Bu vaka analizi ile , gündeme getirmekte zorlandığımız önemli konuların altı , tarafsız bir yapı tarafından çizilmiş olması çok değerlidir.
İşte metnin tamamı okunurken gözden kaçabilecek bazı önemli vurgular ;
“ Sivil toplum kuruluşları tarafından hazırlanan karşılaştırmalı rapora göre, OEP 2013’te yer alan ve daha fazla kaynak aktarımı gerektiren hedeflerden bazıları OEP 2016’da yer almamaktadır. “
“Aile ve Sosyal Politikalar Bakanlığı sorumluluğunda otizmli bireylerin özel ihtiyaçlarını gözetecek şekilde sunulması gereken kapsamlı bakım hizmetleri ve günlük bakım hizmetleri ile ilgili öncelikler OEP 2016’da bulunmamaktadır. “
“Özel eğitim saatlerinin artırılması ve eğitimin kalitesinin yükseltilmesi gibi otizmli bireyler ve aileleri için son derece kritik olan konuların eksik bırakılan noktalar arasında yer aldığı belirtilmektedir. “
“ Eğitim saatlerinin artırılması yönünde girişimde bulunan STK’lar, Milli Eğitim Bakanlığının ödenek ve bütçe yetersizliği gerekçesiyle karşılaşmışlardır. “
“ kaynaştırma yoluyla eğitim gören otizmli öğrencilerin daha nitelikli eğitime erişimleri için öngörülen “gölge öğretmen” modelinin uygulanma aşamasında mevzuat eksikliğinden kaynaklanan sorunlar olduğu tespit edilmiştir. “
“ OEP 2016’nın temel hedeflerinden birinin mevzuatın iyileştirilmesi olduğuna vurgu yapan STK’lar mevzuattan kaynaklanan eksiklik ve sıkıntıların giderilmesini beklediklerini belirtmişlerdir.”

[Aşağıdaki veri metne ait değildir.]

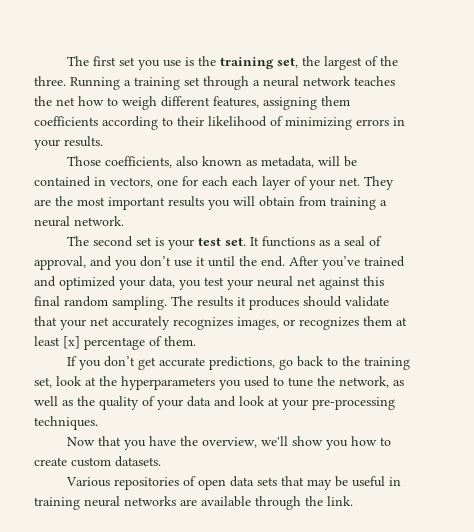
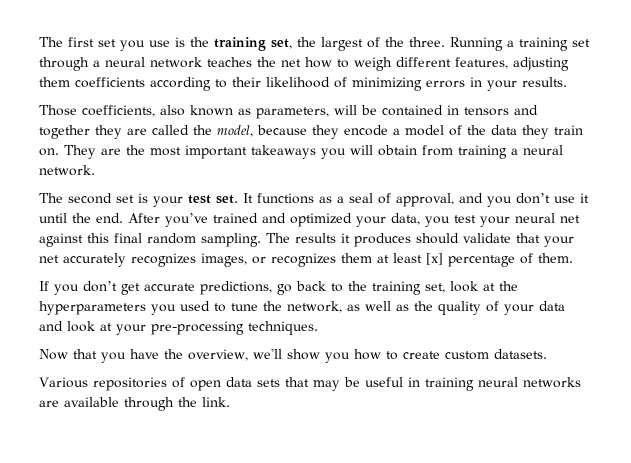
- Running a training set through a neural network teaches the net how to weigh different features, assigning them coefficients according to their likelihood of minimizing errors in your results.
+ Running a training set through a neural network teaches the net how to weigh different features, adjusting them coefficients according to their likelihood of minimizing errors in your results.
- Those coefficients, also known as metadata, will be contained in vectors, one for each each layer of your net.
+ Those coefficients, also known as parameters, will be contained in tensors and together they are called the model, because they encode a model of the data they train on.
- They are the most important results you will obtain from training a neural network.
+ They are the most important takeaways you will obtain from training a neural network.

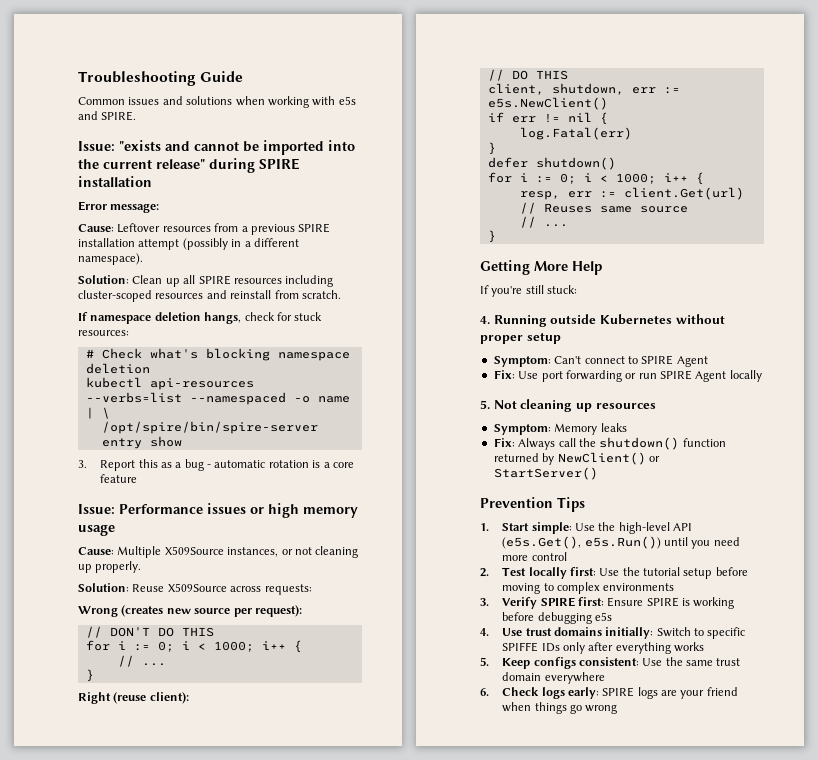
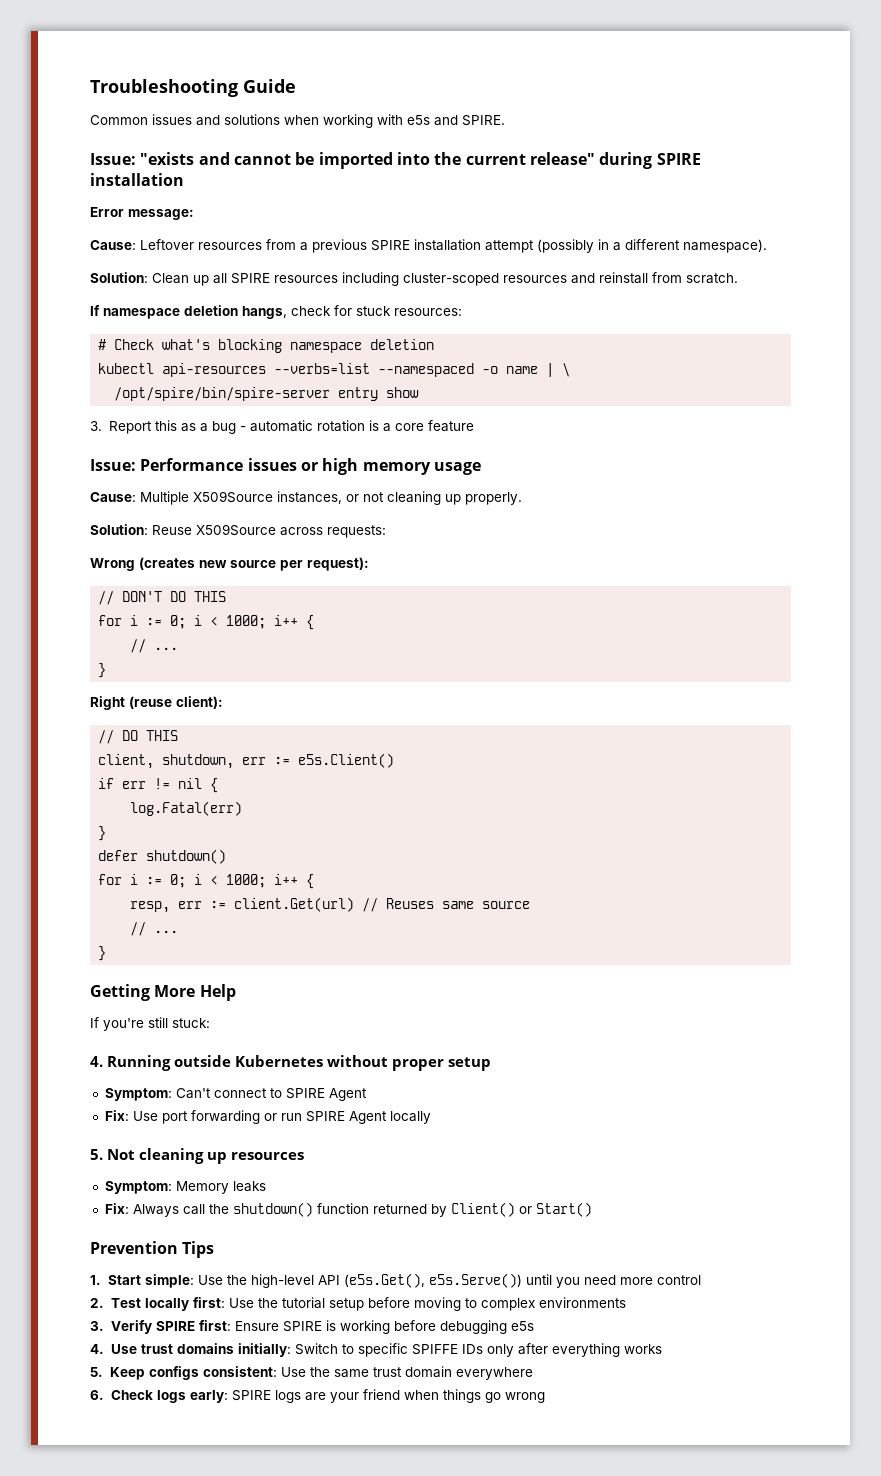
- client, shutdown, err := e5s.NewClient()
+ client, shutdown, err := e5s.Client()
- Fix: Always call the shutdown() function returned by NewClient() or StartServer()
+ Fix: Always call the shutdown() function returned by Client() or Start()
- 1. Start simple: Use the high-level API (e5s.Get(), e5s.Run()) until you need more control
+ 1. Start simple: Use the high-level API (e5s.Get(), e5s.Serve()) until you need more control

OEP 2016 belgesinde yer alan hedeflerin 2019 yılı sonuna kadar uygulanması taahhüdü göz önünde bulundurulduğunda, Türkiye Otizm Meclisinin izleme, ilgili kurumlara rehberlik etme ve savunuculuk çalışmalarını sistematik şekilde yürütebilmek için çeşitli kaynaklara ihtiyaç duyacağı görülmektedir.
“ Bununla birlikte, OEP 2016’nın diğer engellilik alanlarında sosyal politikaları ve kurumsal yapılanmayı olumlu yönde etkileme potansiyeli de düşünülerek bu alanlarda faaliyet gösteren STK’ların da Eylem Planı’na ilişkin çalışmaları yakından takip etmesi önem taşımaktadır. “
“ Otizm alanı ve diğer engellilik alanlarındaki politikaların etkili danışma süreçleri sonunda alanda faaliyet gösteren sivil toplum kuruluşlarının katılımıyla belirlenmesi ve bu politikaların Kamu-STK işbirliği çerçevesinde uygulanması, sunulan hizmetlerin kalitesini artıracak ve kaynakların daha verimli kullanılmasını sağlayacaktır. “
“Sivil toplum kuruluşlarının girişimiyle 2013 yılında hazırlanan Eylem Planı Taslağı ile başlayan ve 2016 yılında Otizm Spektrum Bozuklukları Ulusal Eylem Planı’nın kabul edilmesiyle resmi bir boyuta taşınan süreç Kamu-STK işbirliği açısından önem taşımaktadır. “
“OEP 2016’da Otizm Eylem Planı İzleme ve Değerlendirme Kurulu gibi sivil toplumun katılımına olanak sağlayan ve KamuSTK işbirliğini destekleyecek mekanizmaların yer alması bu yönde bir anlayışın gelişmesi bakımından da olumlu karşılanmaktadır.”